Enfin, l’évocation du spleen nous fournit un dernier indice « le Remord ou l’Ennui »(insistance avec les majuscules), et « ma tristesse et mon délire »qui sont ceux du poète.

(phrase de conclusion de la partie lors de la rédaction)


Conclusion :

Ce texte en prose revêt un caractère poétique tout d’abord par son écriture qui emprunte des procédés poétiques comme les images, le découpage en strophe, et une structure symétrique. Le thème traditionnel de l’amour participe encore à rendre ce texte poétique. Enfin, les registres lyrique et pathétique émeuvent le lecteur. Cette recherche esthétique s’exprime grâce aux sens et à une peinture du parc, qui sert de décor à une description habituelle de la femme inaccessible et belle chez Baudelaire, et à l’irruption du spleen à travers le triste personnage du bouffon. (réponse à l’annonce de plan)

Ce poème utilise évidemment les correspondances. A la nature belle et désirable correspond la Vénus, la femme ; au poète seul témoin correspond le bouffon, et le point de vue de spectateur devient à la fin celui de l’acteur de la scène. Le poète et le bouffon ne font qu’un, leur incapacité à se faire aimer des femmes, leur condition d’amuseur de puissants se ressemblent. Derrière lle bouffon se cache Baudelaire qui nous fait part de sa détresse sentimentale. (réponse à la problématique)

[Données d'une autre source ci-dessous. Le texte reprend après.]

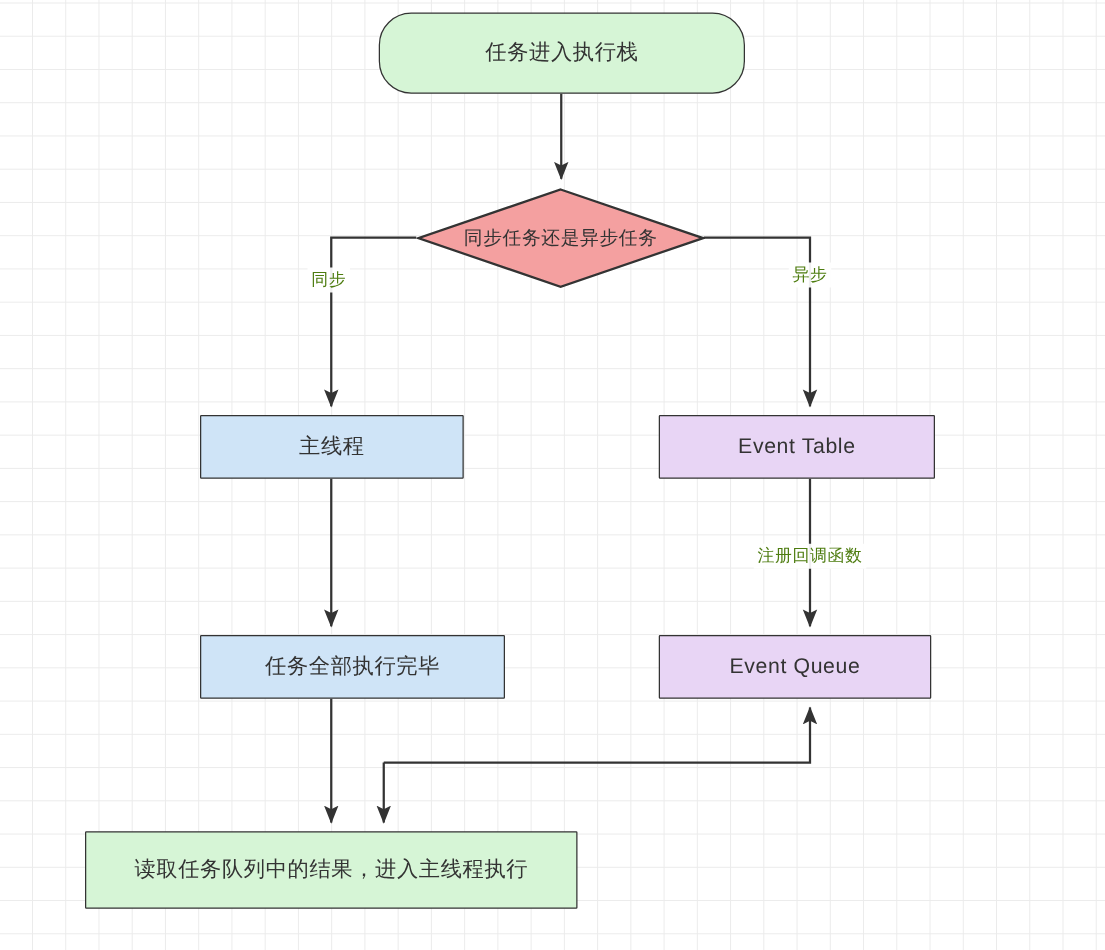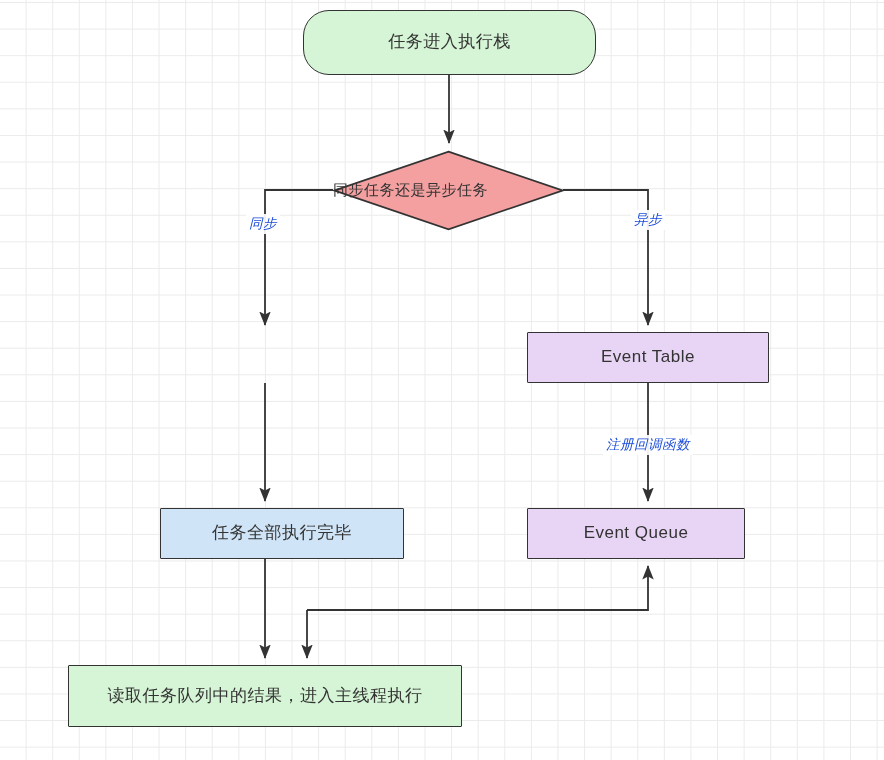--- a/index.html
+++ b/index.html
@@ -52,6 +52,7 @@
     position: absolute;
     display: flex;
     align-items: center;
+    justify-content: center;
   }
   .diamond-wrap svg {
     position: absolute;

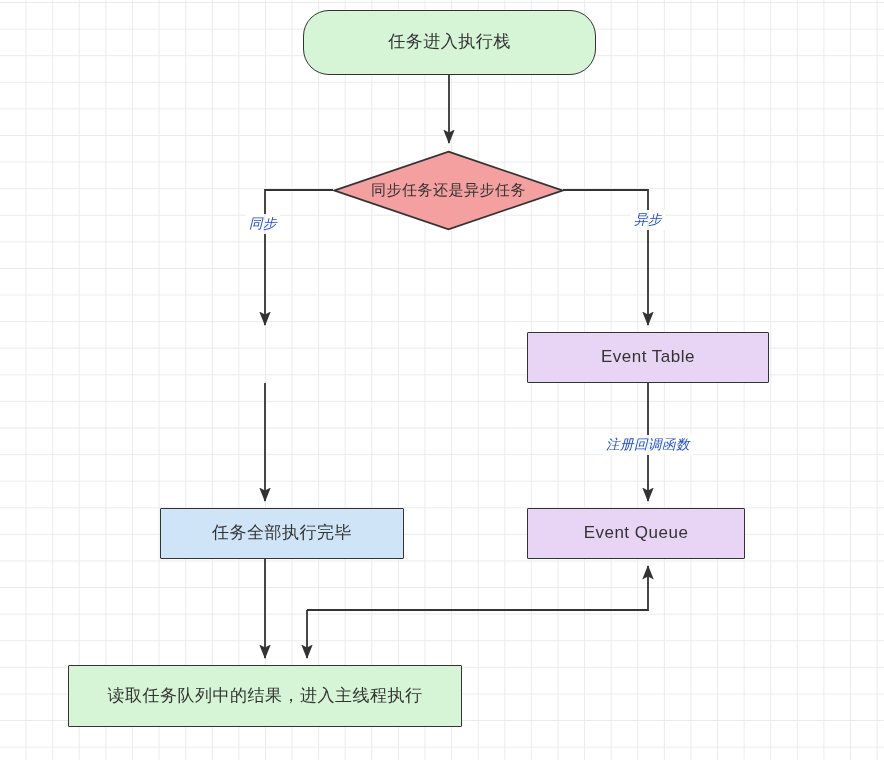--- a/index.html
+++ b/index.html
@@ -69,14 +69,13 @@
   }
   .edge-label {
     position: absolute;
-    color: #1d4ed8;
+    color: #4d7c0f;
     font-size: 13.5px;
     letter-spacing: 0.5px;
     white-space: nowrap;
     background: rgba(255,255,255,0.92);
     padding: 1px 3px;
     transform: translate(-50%, -50%);
-    font-style: italic;
   }
 </style>
 </head>

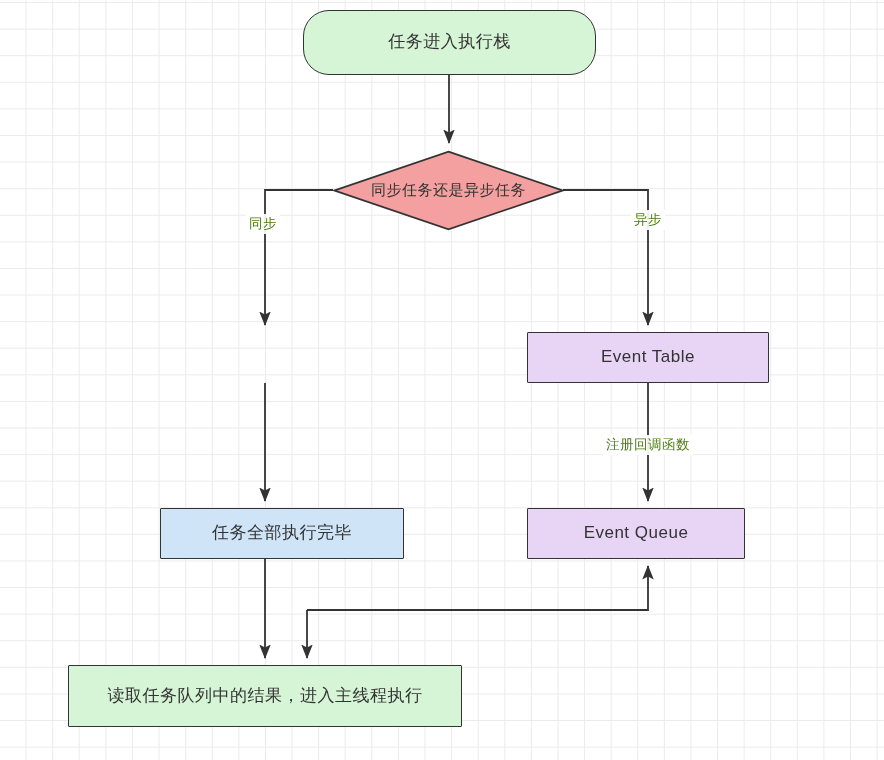--- a/index.html
+++ b/index.html
@@ -118,6 +118,9 @@
     <span class="diamond-label">同步任务还是异步任务</span>
   </div>
 
+  <div class="node rect" style="left:160px; top:332px; width:211px; height:51px; background:#cfe4f7;">
+    <span>主线程</span>
+  </div>
 
   <div class="node rect" style="left:527px; top:332px; width:242px; height:51px; background:#e8d5f5;">
     <span>Event Table</span>

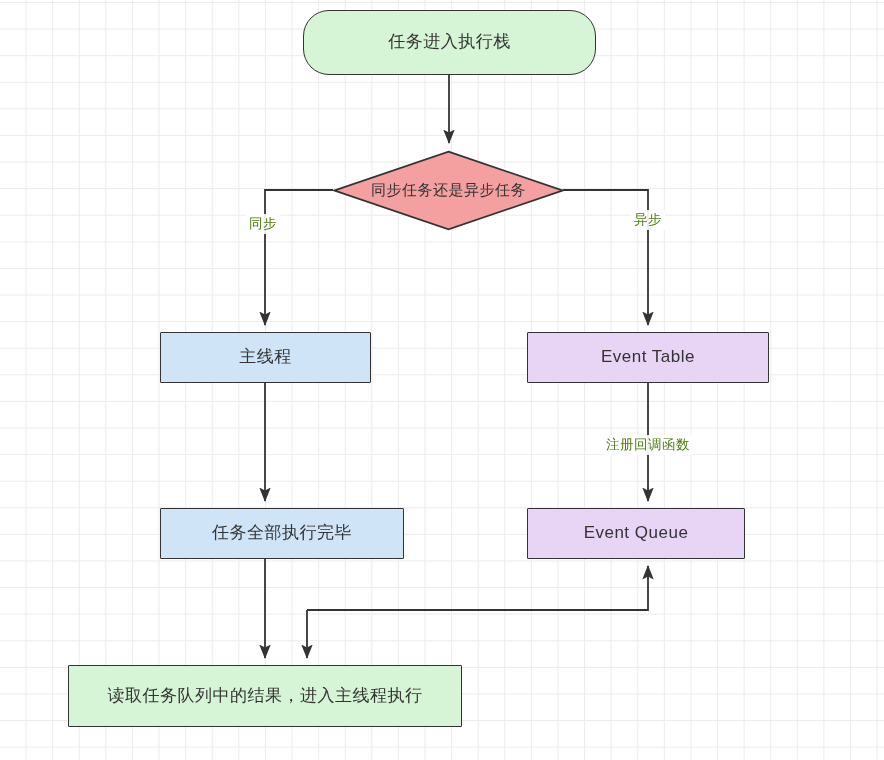--- a/index.html
+++ b/index.html
@@ -122,7 +122,7 @@
     <span>主线程</span>
   </div>
 
-  <div class="node rect" style="left:527px; top:332px; width:242px; height:51px; background:#e8d5f5;">
+  <div class="node rect" style="left:527px; top:332px; width:221px; height:51px; background:#e8d5f5;">
     <span>Event Table</span>
   </div>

La description ridicule et pathétique du bouffon, représentation de l’auteur, nous ramène comme les thèmes du texte au recueil des Fleurs du Mal. En effet, dans l’Albatros, nous étions déjà face à une métaphore du poète (en oiseau des mers), qui devenait ridicule une fois descendu du ciel, une fois réintégré dans la société des hommes, sorti de ses rêveries, comme ce triste bouffon qui fait rire les autres, mais pleure seul. (ouverture)

(conclusion en trois parties avec la reprise des conclusions partielles, la réponse à la problématique, et l’ouverture).